Sign up for Confluent Cloud, a fully managed Apache Kafka service.
After you log in to Confluent Cloud Console, click Environments
in the lefthand navigation, click on Add cloud environment
, and name the environment learn-kafka
. Using a new environment keeps your learning resources separate from your other Confluent Cloud resources.
From the Billing & payment
section in the menu, apply the promo code CC100KTS
to receive an additional $100 free usage on Confluent Cloud (details).

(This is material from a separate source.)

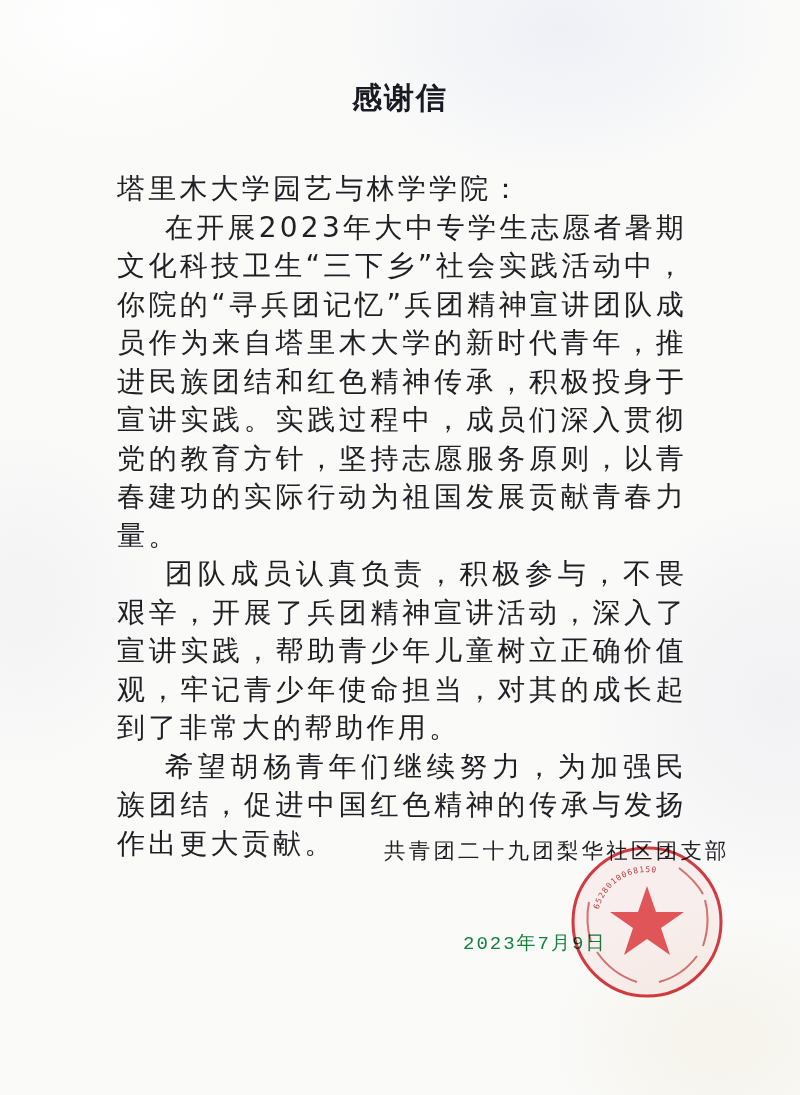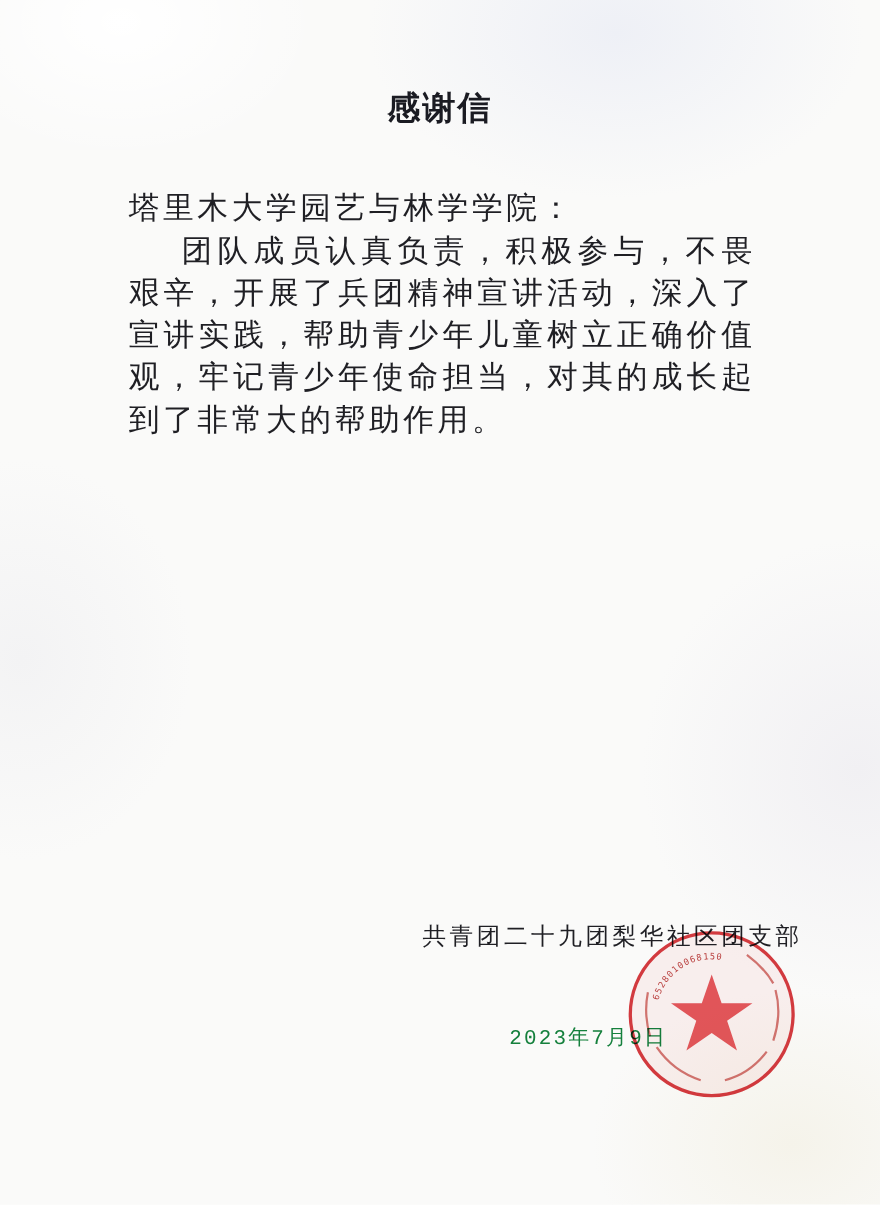"在开展2023年大中专学生志愿者暑期文化科技卫生“三下乡”社会实践活动中，你院的" p.para { html: none -> <p>在开展2023年大中专学生志愿者暑期文化科技卫生“三下乡”社会实践活动中，你院的“寻兵团记忆”兵团精神宣讲团队成员作为来自塔里木大学的新时代青年，推进民族团结和红色精神传承，积极投身于宣讲实践。实践过程中，成员们深入贯彻党的教育方针，坚持志愿服务原则，以青春建功的实际行动为祖国发展贡献青春力量。</p> }
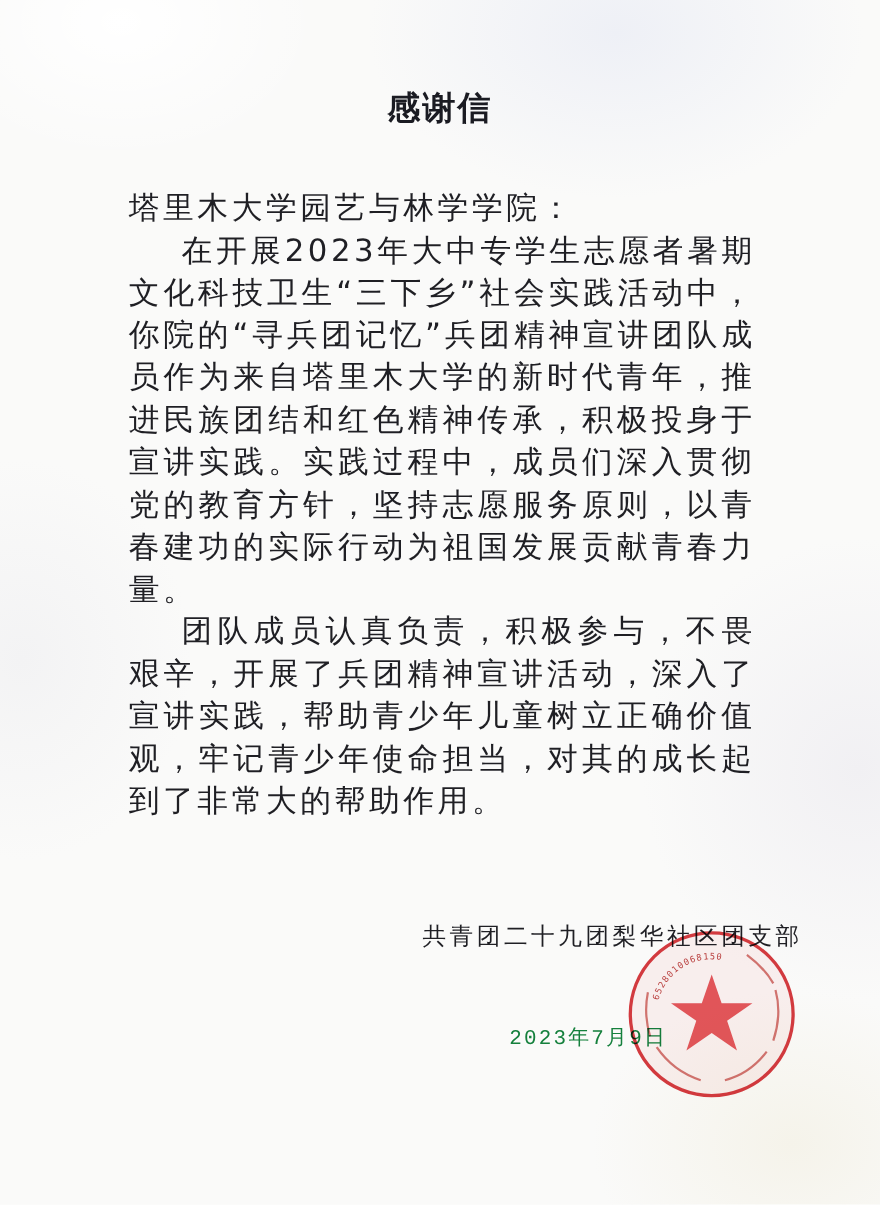"希望胡杨青年们继续努力，为加强民族团结，促进中国红色精神的传承与发扬作出更大贡献" p.para { html: none -> <p>希望胡杨青年们继续努力，为加强民族团结，促进中国红色精神的传承与发扬作出更大贡献。</p> }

To avoid having to enter a credit card, add an additional promo code CONFLUENTDEV1
. With this promo code, you will not have to enter a credit card for 30 days or until your credits run out.
Click on LEARN and follow the instructions to launch a Kafka cluster and enable Schema Registry.
Next, from the Confluent Cloud Console, click on Clients
to get the cluster-specific configurations, e.g., Kafka cluster bootstrap servers and credentials, Confluent Cloud Schema Registry and credentials, etc., and set the appropriate parameters in your client application.
In the case of this tutorial, add the following properties to the client application’s input properties file, substituting all curly braces with your Confluent Cloud values.
# Required connection configs for Kafka producer, consumer, and admin
bootstrap.servers={{ BROKER_ENDPOINT }}
security.protocol=SASL_SSL
sasl.jaas.config=org.apache.kafka.common.security.plain.PlainLoginModule required username='{{ CLUSTER_API_KEY }}' password='{{ CLUSTER_API_SECRET }}';
sasl.mechanism=PLAIN
# Required for correctness in Apache Kafka clients prior to 2.6
client.dns.lookup=use_all_dns_ips
# Best practice for Kafka producer to prevent data loss
acks=all
# Required connection configs for Confluent Cloud Schema Registry
schema.registry.url=https://{{ SR_ENDPOINT }}
basic.auth.credentials.source=USER_INFO
schema.registry.basic.auth.user.info={{ SR_API_KEY }}:{{ SR_API_SECRET }}
Now you’re all set to run your streaming application locally, backed by a Kafka cluster fully managed by Confluent Cloud.